Ce que révèle l’analyse : panorama chiffré
J’ai passé au crible une vaste base de sinistres — près de 900 000 dossiers portant sur 403 modèles âgés de moins de 6 ans et constaté des écarts importants de coûts de remise en état selon la marque et le segment. Sans surprise, les constructeurs premium figurent en tête des dépenses de réparation : Porsche se place au sommet, suivie de près par Alpine et Land Rover. Parmi les constructeurs tricolores, Renault ressort comme le plus onéreux à réparer, devant Peugeot et Citroën, dans un parc qui représente environ 48 % des sinistres analysés.
Pourquoi la taille et la technologie pèsent sur la facture
Plus un véhicule est volumineux et mieux équipé, plus la facture post-sinistre grimpe. Les pièces de carrosserie sont plus grandes et plus coûteuses, les systèmes embarqués — caméras, radars, phares à LED complexes — multiplient les éléments chers à remplacer, et l’usage routier des gros véhicules génère des collisions à des vitesses supérieures. En clair : la taille et le niveau d’équipement sont deux leviers majeurs qui expliquent les différences de coûts entre modèles.
Les électriques : un coût de réparation en augmentation
La part des véhicules électriques dans les sinistres suit leur progression sur le marché, mais leur réparabilité pose question. Globalement, les réparations sur Tesla affichent un surcoût d’environ +20 % par rapport à la moyenne. Les écarts varient selon les modèles : la Model Y enregistre un surcoût de +27 %, la Model 3 de +11 %, la Model S étant également au‑dessus de la moyenne. D’autres électriques émergent comme particulièrement coûteuses dans leur segment, notamment la Kia EV6 et la BMW i4.
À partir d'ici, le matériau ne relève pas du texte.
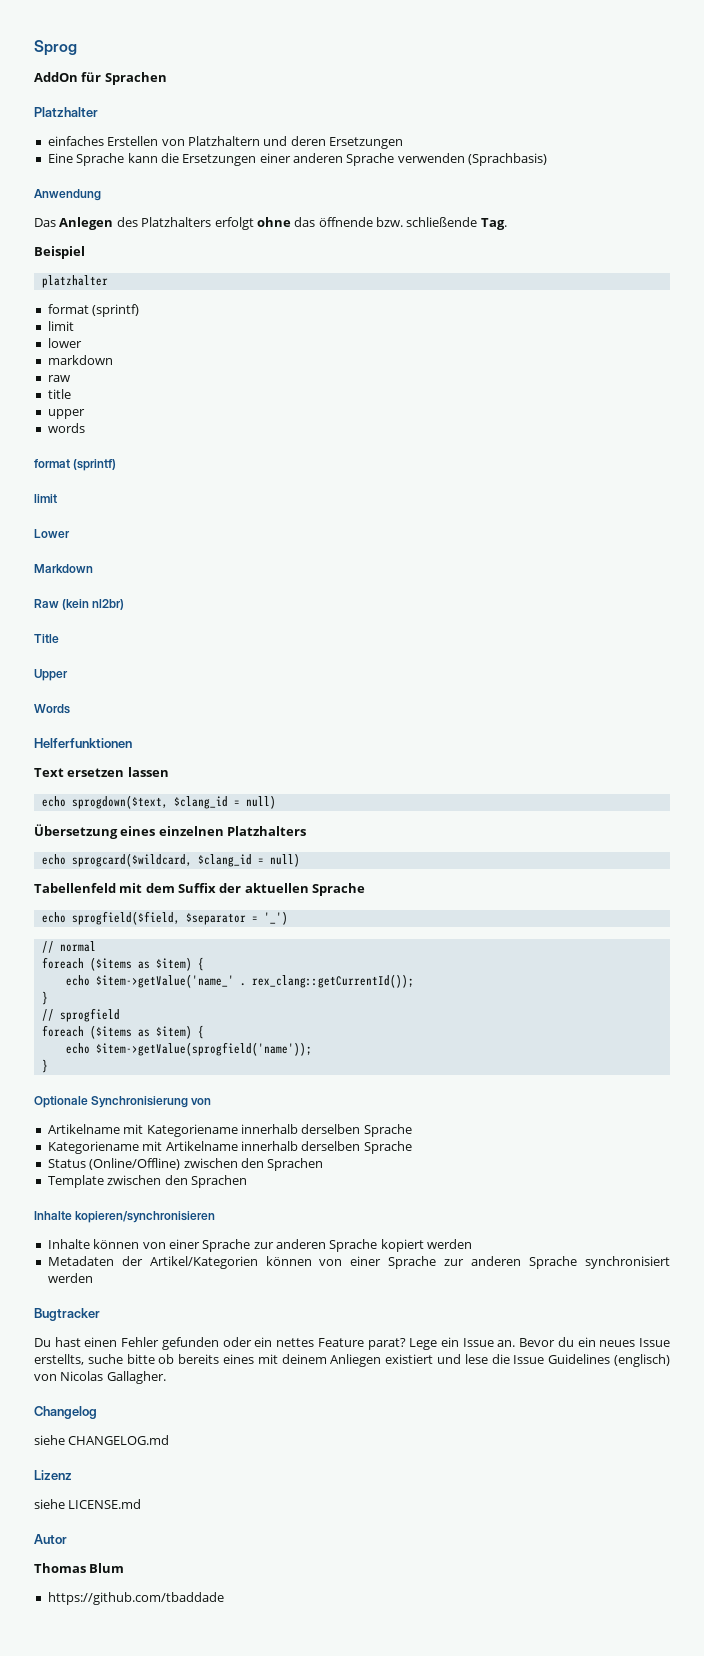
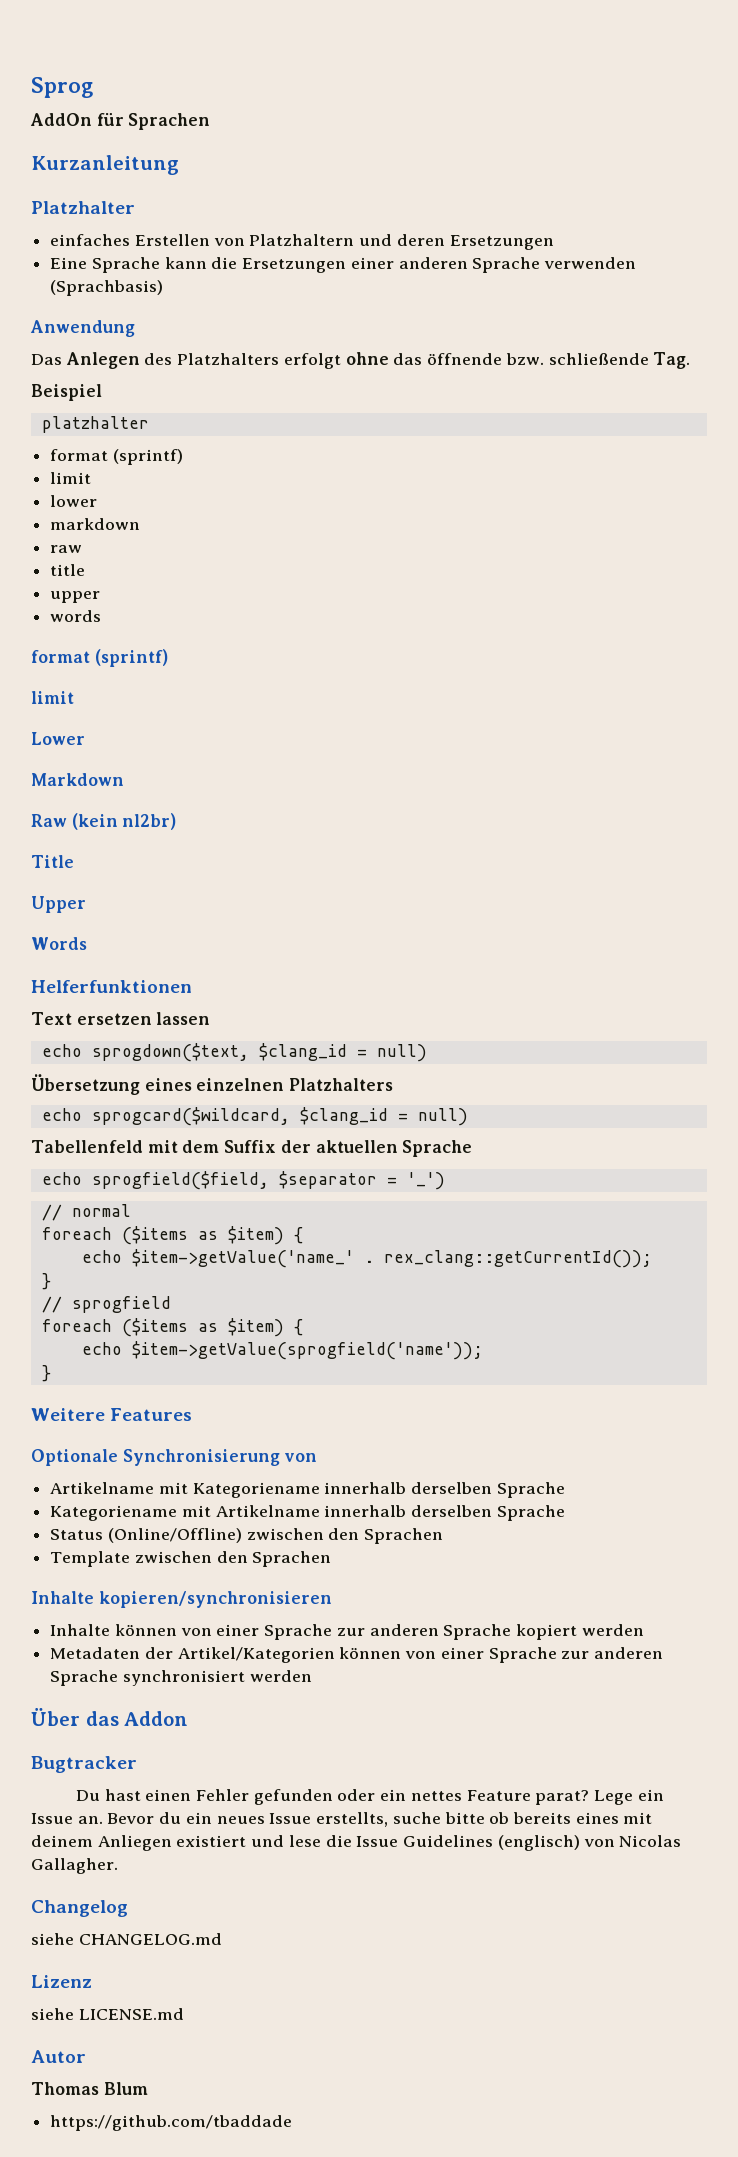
(167, 78) none -> [31,155,179,175] // Kurzanleitung
(48, 1066) none -> [31,1408,193,1421] // Weitere Features
(93, 1278) none -> [31,1708,189,1726] // Über das Addon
Les bons élèves : où économiser sur les réparations
Du côté des bonnes nouvelles, certains constructeurs restent nettement plus accessibles à l’entretien. La palme de la réparation la moins coûteuse revient à Fiat, suivie de Suzuki et Dacia. DS se situe au‑dessus des généralistes français mais conserve un positionnement plus avantageux que les marques premium internationales. Pour un budget serré, le choix du modèle et de la motorisation (thermique vs électrique) a donc un impact réel sur la facture après sinistre.
>Analyse / point de vue : Acheter une voiture, c’est désormais raisonner en coût total de possession, pas seulement en prix d’achat. Les données montrent que les véhicules premium et certains modèles électriques peuvent multiplier les dépenses de réparation — un paramètre à intégrer dans le calcul d’assurance, de garantie et de choix de l’atelier de réparation. Pour les acheteurs prudents, privilégier des modèles compacts, bien établis techniquement, ou des marques réputées pour la disponibilité et le prix des pièces peut réduire les surprises. Les constructeurs gagneraient à mieux maîtriser les coûts de maintenance et à faciliter l’accès aux pièces et à la réparation indépendante ; sinon, la hausse des primes d’assurance et l’augmentation du coût total d’usage risquent de refroidir de futurs acquéreurs.